Nicolas Sarkozy lève le voile dans une interview au Journal du Dimanche, sur son avant-projet de loi sur l'immigration présenté jeudi en comité interministériel. Le ministre de l'Intérieur considère que l'intégration "à la française" est un échec. Il propose de passer à une "immigration choisie" et non plus "subie", notamment grâce à :
Accueil limité des "talents"
"En ce qui concerne les talents étrangers, une carte de séjour de trois ans sera proposée à des migrants hautement qualifiés, scientifiques, informaticiens, artistes ou personnes ayant une compétence rare, pour contribuer au dynamisme économique de notre pays"
Tri des étudiants
Grâce à un système "à points", les visas aux étudiants seront donnés en priorité à ceux qui choisiront "une voie universitaire pour laquelle on manque d'étudiants". Afin de ne pas prendre aux pays en voie de développement leurs "bacs +10 pour leur laisser les bacs -4" :
"Je propose la création d'une carte spéciale qui sera délivrée aux étudiants les meilleurs en contrepartie de l'obligation de retourner chez eux afin qu'ils rendent à leurs pays une partie du bénéfice de leur formation".
Instauration de quotas
"Quand il y a des secteurs économiques où les Français ne sont pas candidats, il n'y a que des avantages à faire venir des travailleurs étrangers. D'où notre idée que, chaque année, le gouvernement indiquera dans un rapport au Parlement les objectifs quantitatifs prévisionnels de visas et de titres de séjour pour les trois années à venir en fonction des capacités d'accueil de la France en matière d'emploi, de logement, d'éducation nationale".
Fin de l'automatisme
Les clandestins n'obtiendront plus de régularisation "automatique" de leur situation lorsqu'ils apportent la preuve de leur présence depuis 10 ans en France.
Mariage à effet limité
"Le mariage d'une personne étrangère en situation illégale avec un(e) Français(e) n'impliquera plus de façon automatique la reconnaissance du droit au séjour: la personne devra attendre trois ans de vie commune et démontrer qu'elle a respecté le contrat d'accueil et d'intégration".
Regroupement familial
"L'étranger qui demandera à être rejoint par sa famille devra prouver qu'il peut la faire vivre des revenus de son travail"

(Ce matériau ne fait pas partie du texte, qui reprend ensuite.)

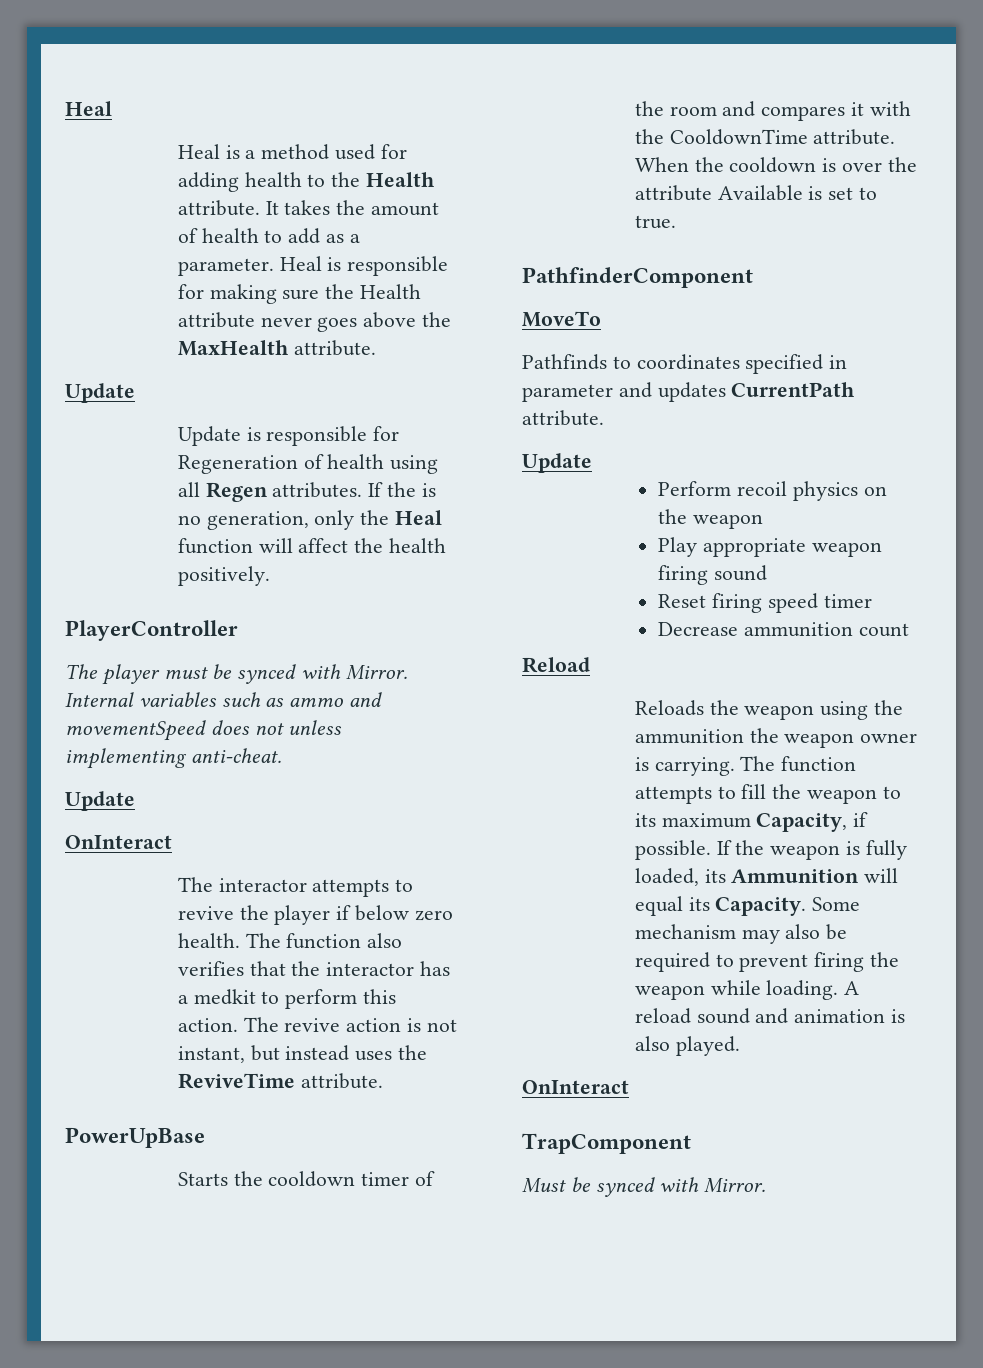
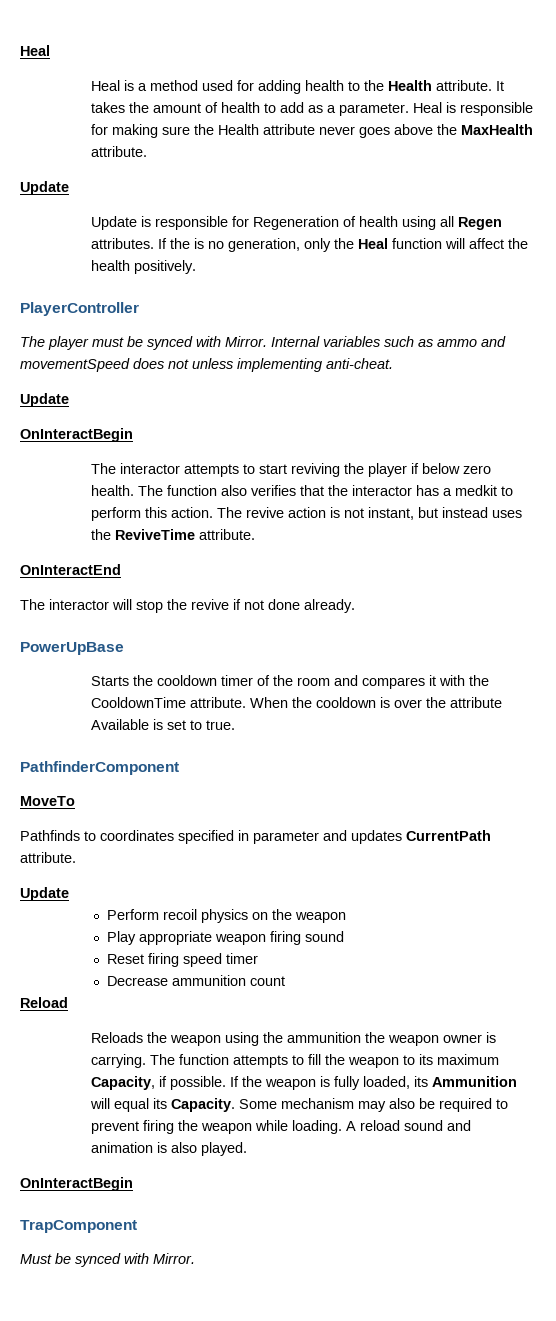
  Internal variables such as ammo and movementSpeed does not unless implementing anti-cheat.
  Update
- OnInteract
+ OnInteractBegin
- The interactor attempts to revive the player if below zero health.
+ The interactor attempts to start reviving the player if below zero health.
+ OnInteractEnd
+ The interactor will stop the revive if not done already.
  A reload sound and animation is also played.
- OnInteract
+ OnInteractBegin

Une adhésion contractuelle
Un "contrat d'accueil et d'intégration" devrait "obligatoirement" être signé par l'immigré. Il serait assorti d'engagements, notamment en matière d'apprentissage du français et de respect de l'égalité entre hommes et femmes.
"Les préfets et les maires auront la charge de vérifier si le contrat d'accueil et d'intégration a été respecté avant de délivrer une carte de résident de 10 ans".